FOBO: How Fear of Becoming Obsolete is Gripping Indian Professionals
Fear of Obsolescence Grips Indian Workforce Amid AI Rise

A quiet anxiety is spreading across offices and homes in India. It doesn't arrive with a dramatic announcement. Instead, it creeps in during the late hours, after the laptop is closed but the mind remains restless. A single, troubling thought takes root: What if the skills I've honed for years suddenly don't matter? What if my role vanishes, not in a distant future, but soon enough to feel like an unavoidable fate?

From FOMO to FOBO: A Darker, More Personal Fear

This is not the Fear Of Missing Out (FOMO) that defined a previous era of abundant opportunities and celebratory career updates. What has taken its place is a deeper, more personal dread. It's called FOBO – the Fear of Becoming Obsolete. This phenomenon, which was also highlighted by Forbes last year, is now gripping the modern Indian workplace. It is fuelled by the relentless advance of artificial intelligence, automation, and a pace of technological change that no traditional training manual ever prepared workers for.

Unlike FOMO, which was about missing a chance, FOBO is fundamentally about losing personal and professional relevance. The modern workplace is no longer characterised by stability but by sheer velocity. AI systems now draft emails, analyse complex data sets, prepare legal contracts, assist in medical diagnoses, and even generate computer code. They often perform these tasks faster and at a lower cost than human professionals.

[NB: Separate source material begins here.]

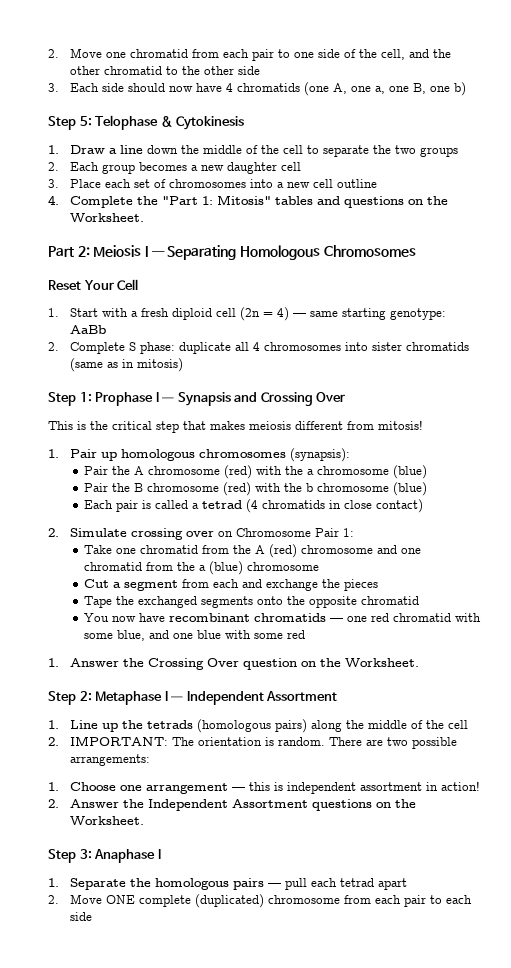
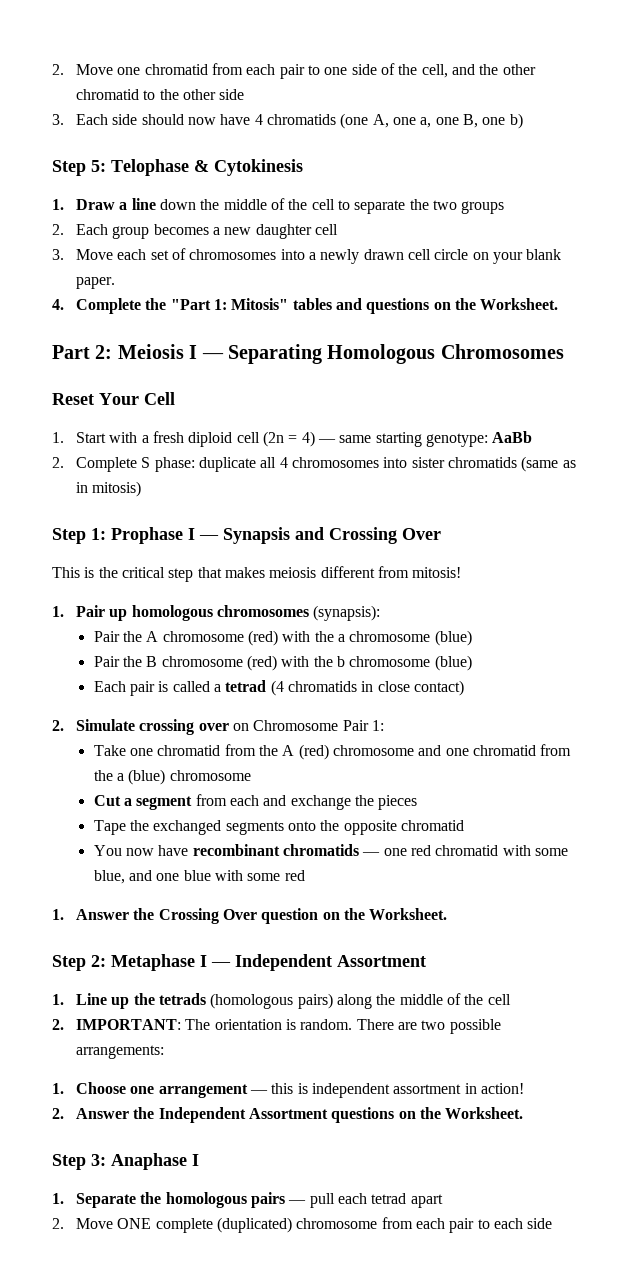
- 3. Place each set of chromosomes into a new cell outline
+ 3. Move each set of chromosomes into a newly drawn cell circle on your blank paper.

Why This Wave of Automation Feels Different

This transformation is distinct from earlier waves of automation that primarily affected manufacturing and blue-collar jobs. Today, the disruption is penetrating deep into white-collar professions once considered secure. Lawyers are encountering AI that can prepare preliminary legal documents. Doctors are using algorithms that help analyse scans and suggest diagnostics. The tasks that once formed the core of entire careers are being systematically reassigned to algorithms that don't need sleep, ask for raises, or take sick leave.

The corrosive nature of FOBO lies in its silence. Employees rarely voice this fear to their managers. Instead, it manifests as subtle yet damaging workplace behaviours:

  • Increased hesitation and risk aversion.
  • Chronic burnout and quiet disengagement.
  • A decline in volunteering new ideas.
  • Procrastination on important decisions.
  • Compulsive overworking in a futile hope that sheer effort can stave off irrelevance.

However, in the new workplace order, effort alone is no longer the primary currency; adaptability is.

Two Paths Forward: Resistance Versus Adaptation

In response to this pressure, professionals across Indian organisations are splitting into two distinct camps. The first group leans into the fear. They resist new tools and workflows, quietly hoping the technological shift will stall or reverse. Ironically, this defiance often accelerates their isolation. As AI reshapes the work environment, those who refuse to engage are quickly perceived as incapable of change and are left out of critical loops.

The second group chooses a different response: they lean into learning. They experiment with new AI tools, viewing them not as competitors but as powerful additions to the human role. They focus on enhancing the quality of their questions and insights rather than just the quantity of their output. They double down on uniquely human strengths—strategic decision-making, nuanced understanding, emotional intelligence, and providing context—areas where machines still struggle to compete.

These adaptive professionals are not immune to FOBO, but they refuse to let it paralyse them.

The Uncomfortable Signal FOBO Sends

FOBO is not merely a prophecy of doom. It is a critical signal. It tells workers that careers can no longer be built on a single set of static skills. It tells companies that employee loyalty without continuous learning is no longer a sustainable model. And it tells leaders that empty reassurance will not calm a workforce genuinely anxious about its disappearing relevance.

The fundamental truth is this: AI may not come for every job, but it is coming for every role that refuses to evolve. The survivors of this great transition will not necessarily be the most technically brilliant. They will be the most agile—those most willing to rethink how they contribute, shifting from being mere task-doers to becoming decision-makers, and from executors to interpreters.

Moving Beyond Fear to Regain Agency

The true antidote to FOBO is not blind optimism. It is agency. Employees who proactively take control of their upskilling journey, who expand into adjacent skill sets, and who deeply understand where human judgment and creativity still hold an irreplaceable edge are already pulling ahead. They are not waiting for disruption to arrive fully formed at their doorstep. They are meeting it halfway, prepared and proactive.

FOBO may well be the defining workplace anxiety of this decade in India. However, it does not have to define its casualties. In a labour market increasingly shaped by artificial intelligence, relevance is no longer inherited from a degree or a title; it is continuously earned through learning and adaptation. This shift from stability to perpetual evolution is perhaps the most unsettling—and defining—change of all.